In the case of commodities trader Glencore Plc’s acquisition of rival Xstrata Plc, China vetted the deal for 13 months before requiring Glencore to divest a copper mine in Peru, among other conditions.
“With relatively high market share expected in China, regulators do get nervous,” Jephcott said. “It’s fairly likely there are remedy discussions going on.”
Still, not everyone is confident the deal will be approved. MediaTek may have to settle for the 48 percent of MStar that it already owns, said Chelsey Su, an analyst at Masterlink Securities Corp. in Taipei.
“It’s very difficult to accomplish this deal,” she said in a phone interview before the extension was announced yesterday. “If it can’t be accomplished before August, then I don’t think three years later it can be accomplished.”

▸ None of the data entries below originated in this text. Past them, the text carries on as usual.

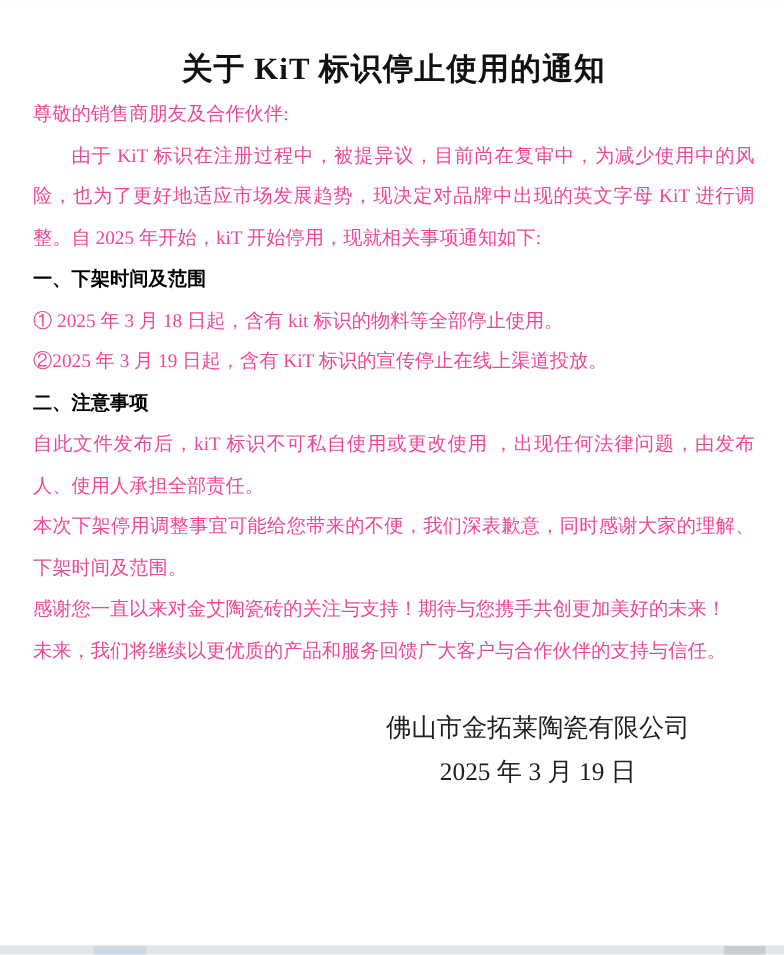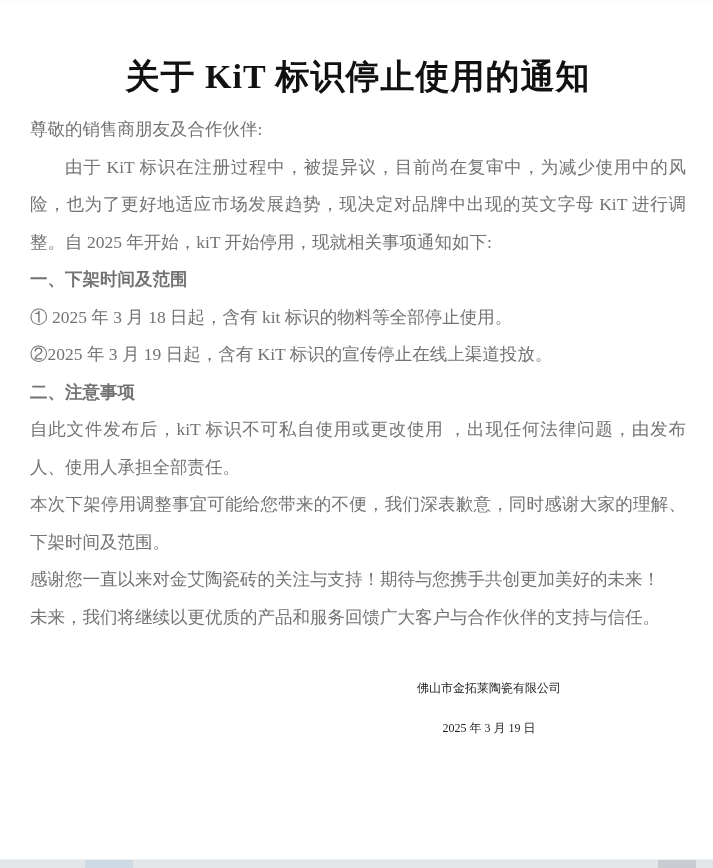--- a/index.html
+++ b/index.html
@@ -18,56 +18,56 @@
     box-sizing: border-box;
     border-top: 1px solid #fbfbfb;
   }
   .content {
     position: absolute;
     top: 42px;
     left: 30px;
     right: 27px;
   }
   .doc-title {
-    margin: 17px;
-    font-size: 34px;
+    margin: 4px;
+    font-size: 28px;
     line-height: 34px;
     font-weight: 700;
     text-align: center;
     letter-spacing: 1px;
     color: #111111;
   }
   .salutation {
     margin: 40px 0 0 0;
   }
   p.line {
     margin: 0;
     font-size: 17.5px;
     line-height: 37.5px;
-    color: #737373;
+    color: #ec4899;
   }
   p.justified {
     text-align: justify;
     text-justify: inter-ideograph;
   }
   p.indent {
     text-indent: 2em;
   }
   p.section-heading {
     font-weight: 700;
-    color: #737373;
+    color: #000000;
   }
   .signature-block {
     margin: 32px 57px 0 auto;
     width: 280px;
     text-align: center;
   }
   .signature-block p {
     margin: 0;
-    font-size: 12px;
+    font-size: 23px;
     line-height: 40px;
   }
   .bottom-bar {
     position: absolute;
     left: 0;
     bottom: 0;
     width: 713px;
     height: 8px;
     background: #e3e6e9;
     border-top: 1px solid #eef0f2;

Working to the deal’s advantage is the fact that semiconductor prices continue to fall, while MediaTek and MStar face competition from companies including Taiwan’s Novatek Microelectronics Corp. (3034), Kim Eng’s Lau said. At the same time, customers are getting more powerful, he said.

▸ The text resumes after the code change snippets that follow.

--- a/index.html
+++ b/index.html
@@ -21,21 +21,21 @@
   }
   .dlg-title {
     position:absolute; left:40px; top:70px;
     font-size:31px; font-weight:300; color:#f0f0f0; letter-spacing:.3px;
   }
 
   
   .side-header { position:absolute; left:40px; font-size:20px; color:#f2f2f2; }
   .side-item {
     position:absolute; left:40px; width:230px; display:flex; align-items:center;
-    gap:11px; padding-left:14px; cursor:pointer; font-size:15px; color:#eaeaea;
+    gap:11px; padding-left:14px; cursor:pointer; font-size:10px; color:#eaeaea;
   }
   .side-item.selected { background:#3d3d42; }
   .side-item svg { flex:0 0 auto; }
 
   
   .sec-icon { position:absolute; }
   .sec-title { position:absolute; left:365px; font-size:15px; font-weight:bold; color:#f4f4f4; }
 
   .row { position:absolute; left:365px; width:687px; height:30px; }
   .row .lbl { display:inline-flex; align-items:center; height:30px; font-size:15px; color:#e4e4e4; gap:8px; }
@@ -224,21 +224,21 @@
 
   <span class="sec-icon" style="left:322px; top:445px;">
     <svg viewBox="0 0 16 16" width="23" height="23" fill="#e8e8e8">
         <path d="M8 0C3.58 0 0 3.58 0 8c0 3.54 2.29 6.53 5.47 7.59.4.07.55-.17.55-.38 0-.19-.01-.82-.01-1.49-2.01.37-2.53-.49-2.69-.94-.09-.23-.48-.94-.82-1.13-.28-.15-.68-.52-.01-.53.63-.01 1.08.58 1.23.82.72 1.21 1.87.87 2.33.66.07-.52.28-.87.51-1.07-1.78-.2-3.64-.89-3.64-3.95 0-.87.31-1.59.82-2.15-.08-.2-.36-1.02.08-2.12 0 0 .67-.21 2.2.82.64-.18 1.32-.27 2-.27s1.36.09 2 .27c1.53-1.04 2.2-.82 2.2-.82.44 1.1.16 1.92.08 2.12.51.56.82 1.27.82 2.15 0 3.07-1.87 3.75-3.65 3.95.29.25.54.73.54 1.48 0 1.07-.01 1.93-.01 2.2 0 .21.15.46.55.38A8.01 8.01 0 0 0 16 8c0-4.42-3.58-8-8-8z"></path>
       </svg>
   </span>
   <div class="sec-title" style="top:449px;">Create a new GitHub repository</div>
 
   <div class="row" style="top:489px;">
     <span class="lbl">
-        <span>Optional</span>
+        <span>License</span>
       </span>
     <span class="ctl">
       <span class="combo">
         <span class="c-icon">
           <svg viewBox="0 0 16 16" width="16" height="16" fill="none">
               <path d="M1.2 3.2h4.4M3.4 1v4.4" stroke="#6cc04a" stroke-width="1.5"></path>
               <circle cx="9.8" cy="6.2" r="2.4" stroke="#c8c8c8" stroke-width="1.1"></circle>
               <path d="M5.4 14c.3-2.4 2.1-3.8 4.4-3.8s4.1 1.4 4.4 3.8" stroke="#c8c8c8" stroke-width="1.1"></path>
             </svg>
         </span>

“Suppliers of TV chip sets are consolidating, but their customers -- the TV vendors -- are also consolidating, so the playing fields are actually quite even,” Lau said.
The regulator’s own guidelines mean it may not have to reach a decision for months. The review of a deal can take up to 180 days after the ministry deems the application ready for submission, a separate process that could take several weeks. If a transaction isn’t approved in the first 30 days, the regulator can extend the process for another 90, and then a further 60 days before a decision must be made to approve, approve with conditions, or prohibit the deal.
The clock on MediaTek’s latest application may have begun in early March, according to both Jephcott at Herbert Smith Freehills and Foster at Skadden Arps, neither of whom are involved with the filing. That would give Mofcom until September to make a decision, under its own guidelines.
The deal is likely to close by the fourth quarter, said Kim Eng’s Lau.
“The acquisition is quite likely to be approved by the Chinese regulators, subject to several conditions,” he said. “This is a TV market. It’s not something that has anything to do with national security.”